Pictures in the material below are to be left out, and only the lines from the line with "html: <div>Memory</div> ->" up to and including the line with "text: localhost.cc:41 ->" are to be written out exactly.

(Exercise inputs begins)

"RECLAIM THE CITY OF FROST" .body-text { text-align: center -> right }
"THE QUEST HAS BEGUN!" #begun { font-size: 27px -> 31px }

(Exercise inputs ends)
(Exercise inputs begins)

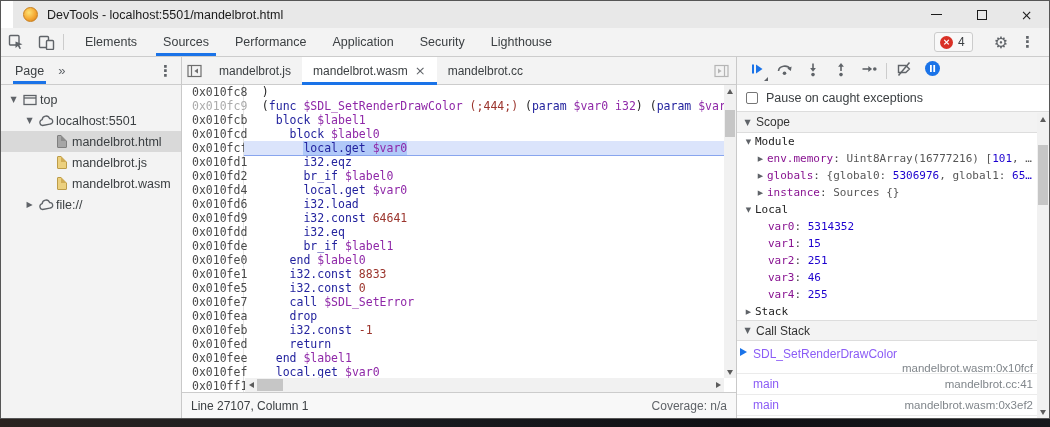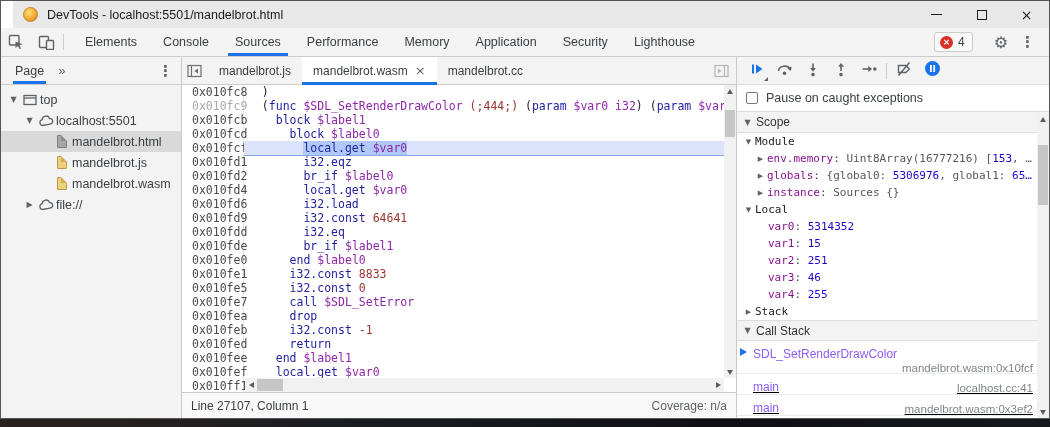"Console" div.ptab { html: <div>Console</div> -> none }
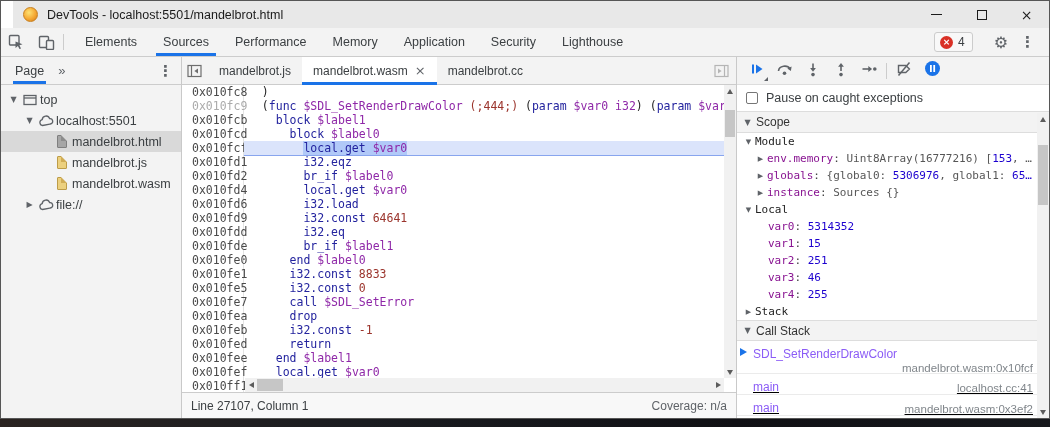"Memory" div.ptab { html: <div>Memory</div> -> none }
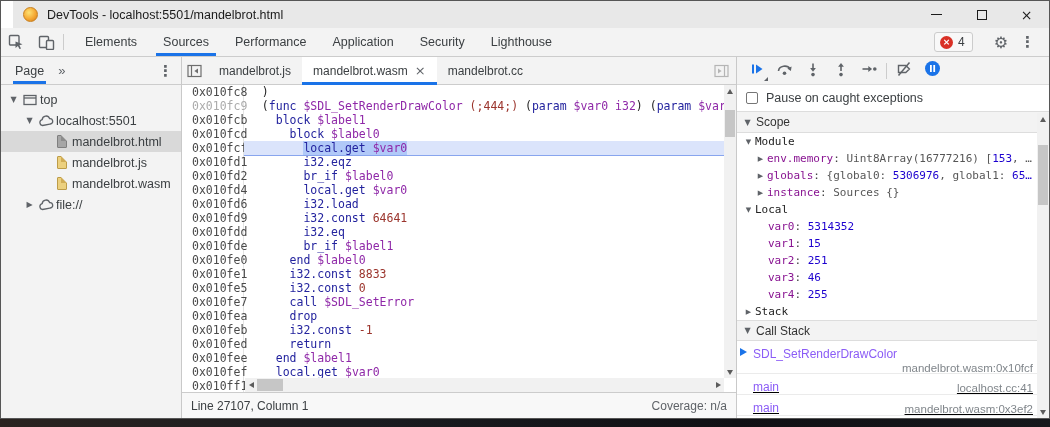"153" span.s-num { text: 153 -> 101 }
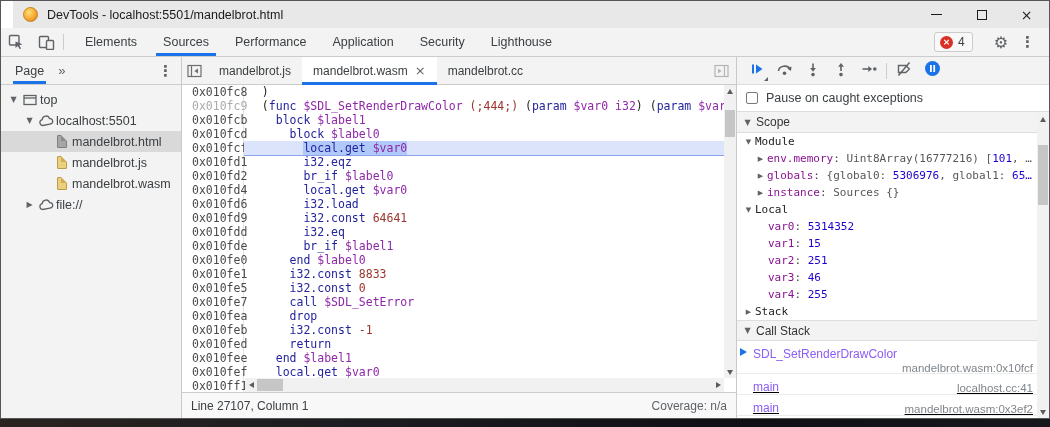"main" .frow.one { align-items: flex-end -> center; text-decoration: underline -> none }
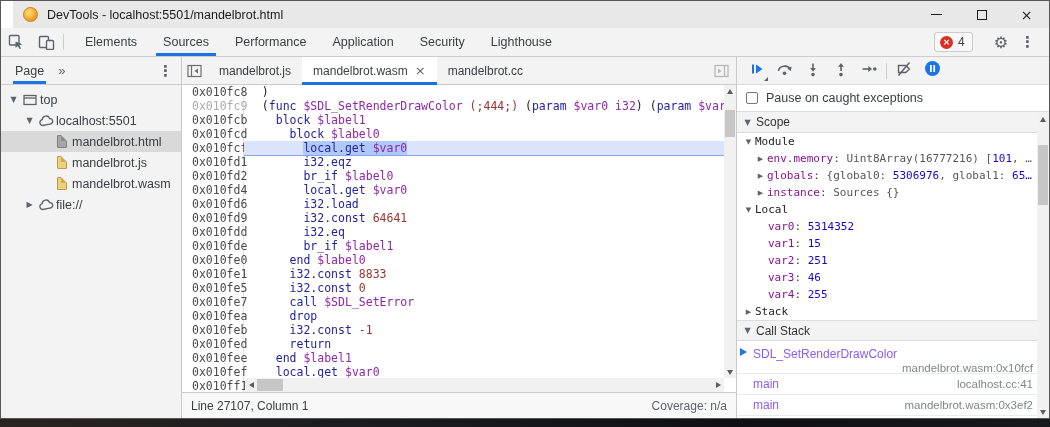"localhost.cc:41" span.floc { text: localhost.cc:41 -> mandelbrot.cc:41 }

(Exercise inputs ends)

# Finished task
"Memory" div.ptab { html: <div>Memory</div> -> none }
"153" span.s-num { text: 153 -> 101 }
"main" .frow.one { align-items: flex-end -> center; text-decoration: underline -> none }
"localhost.cc:41" span.floc { text: localhost.cc:41 -> mandelbrot.cc:41 }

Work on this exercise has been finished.